Doniesienie do prokuratury złożyła uczestniczka zawodów, olimpijka, Jagna Marczułajtis-Walczak.
Postępowanie dotyczy zarzutu przyjęcia korzyści majątkowej w zamian za nieuczciwe zachowanie mogące mieć wpływ na wynik zawodów sportowych. Pierwotnie prokuratura umorzyła śledztwo, ponieważ nie dopatrzono się, kto mógł przyjąć korzyść majątkową. Prokuratura potwierdziła natomiast fakt manipulacji wynikami, jednak nie jest to czyn ścigany z urzędu.
"W związku z tym nie przesłuchano szeregu istotnych świadków, osób, które miały najbliższy związek z wypaczeniem wyników przez przekazanie fałszywego komunikatu dotyczącego tego, kto wygrał zawody. Moim zdaniem to było rażąco niekompletne postępowanie dowodowe, ponieważ nie można przyjąć, że nie było korzyści majątkowych, a w zawodach sportowych zawsze są jakieś korzyści majątkowe, to jest wpisane w rywalizację sportową" - powiedział po ogłoszeniu decyzji sądu pełnomocnik Jagny Marczułajtis-Walczak, Andrzej Przewrocki.
Zdaniem pełnomocnika, prokuratura przesłuchała jedynie kilka osób, natomiast nie przesłuchano najbardziej istotnych świadków m.in. sędziego startu.
W sprawie zawodów snowboardowych w Jurgowie toczą się również odrębne postępowania.
Przed Sądem Okręgowym w Nowym Sączu trwa proces cywilny w sprawie naruszenia dóbr osobistych, jaki trenerowi kadry snowboardowej Pawłowi Dawidkowi wytoczyli zawodniczka i jej mąż. Gdy Marczułajtis-Walczak upadła pod koniec trasy, usłyszała od Dawidka obraźliwe słowa.
Ponadto snowboardzistka złożyła prywatny akt oskarżenia przeciwko trenerowi do wydziału karnego Sądu Rejonowego w Zakopanem.
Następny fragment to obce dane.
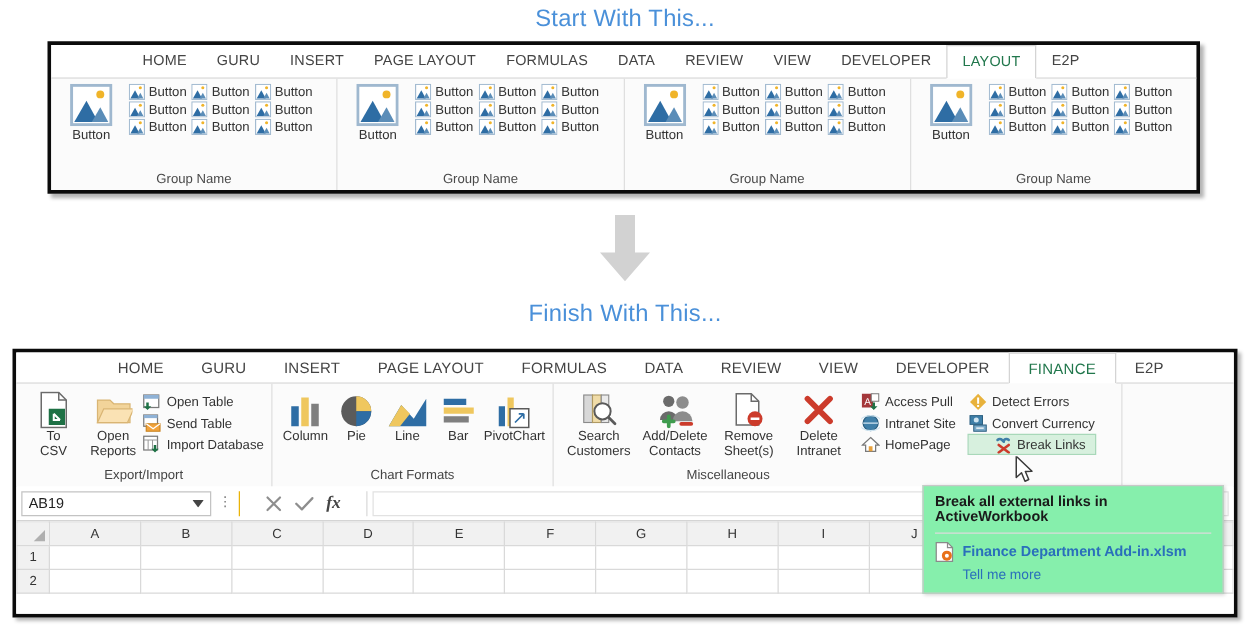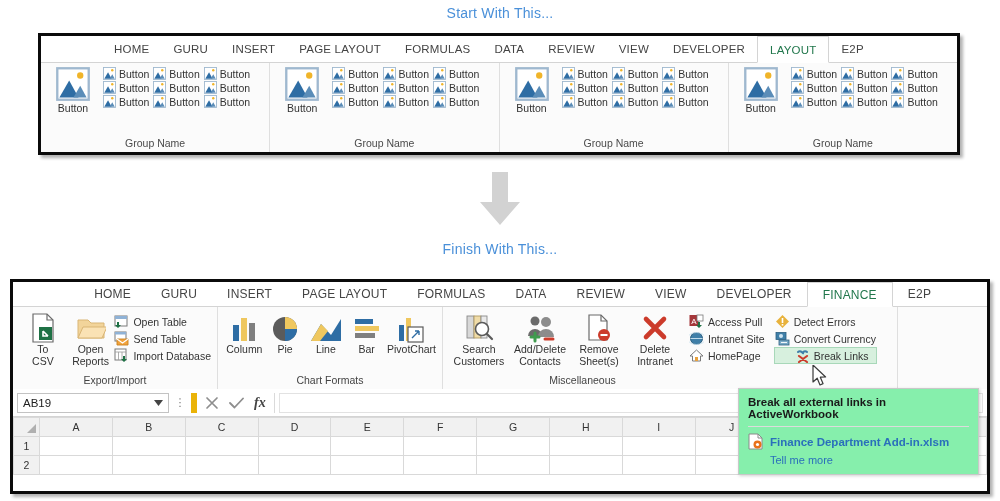"Start With This..." .caption { font-size: 14px -> 19px }
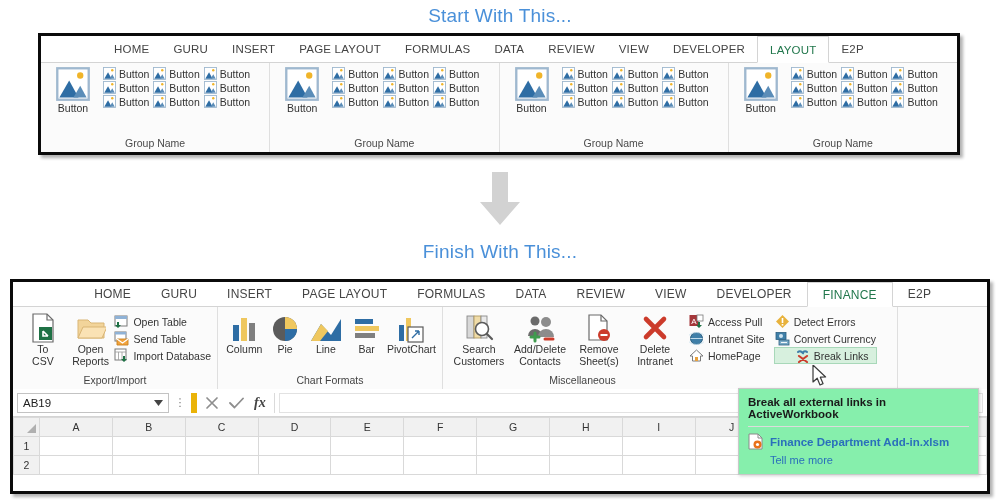"fx" #fx-group { border-left: 6px solid #eab308 -> 1px solid #eab308; padding: 0 8px -> 0 20px }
Na rozprawie 13 maja nie doszło do pojednania między stronami i proces w tej sprawie będzie się toczył.
Marczułajtis-Walczak i jej mąż domagają się od Dawidka opublikowania w prasie przeprosin za znieważenie. Ponadto chcą zasądzenia na rzecz zawodniczki 20 tys. zł, na rzecz Walczaka - 10 tys. zł oraz na rzecz Polskiego Towarzystwa Walki z Mukowiscydozą w Rabce-Zdroju - 20 tys. zł.
Z kolei pozew przeciwko Marczułajtis-Walczak i jej mężowi o naruszenie dóbr osobistych złożył do krakowskiego sądu Polski Związek Snowboardu i jego prezes Marek Król. W pozwie powołują się na medialne wypowiedzi zawodniczki i jej męża, w których sugerowali możliwość fałszowania wyników podczas zawodów na korzyść córki prezesa, nieprawidłowości w sędziowaniu (trójkę dzieci członka zarządu związku), niewłaściwe zabezpieczenie trasy.
Związek domaga się od olimpijki i jej męża przeprosin oraz zapłaty zadośćuczynienia: za obrazę związku 165 tys. zł i 35 tys. zł na Fundację Anny Dymnej "Mimo Wszystko"; za obrazę prezesa Króla 40 tys. zł oraz 10 tys. zł od Marczułajtis-Walczak na Fundację "Mimo wszystko". Łącznie żądania zadośćuczynienia wynoszą 250 tys. zł.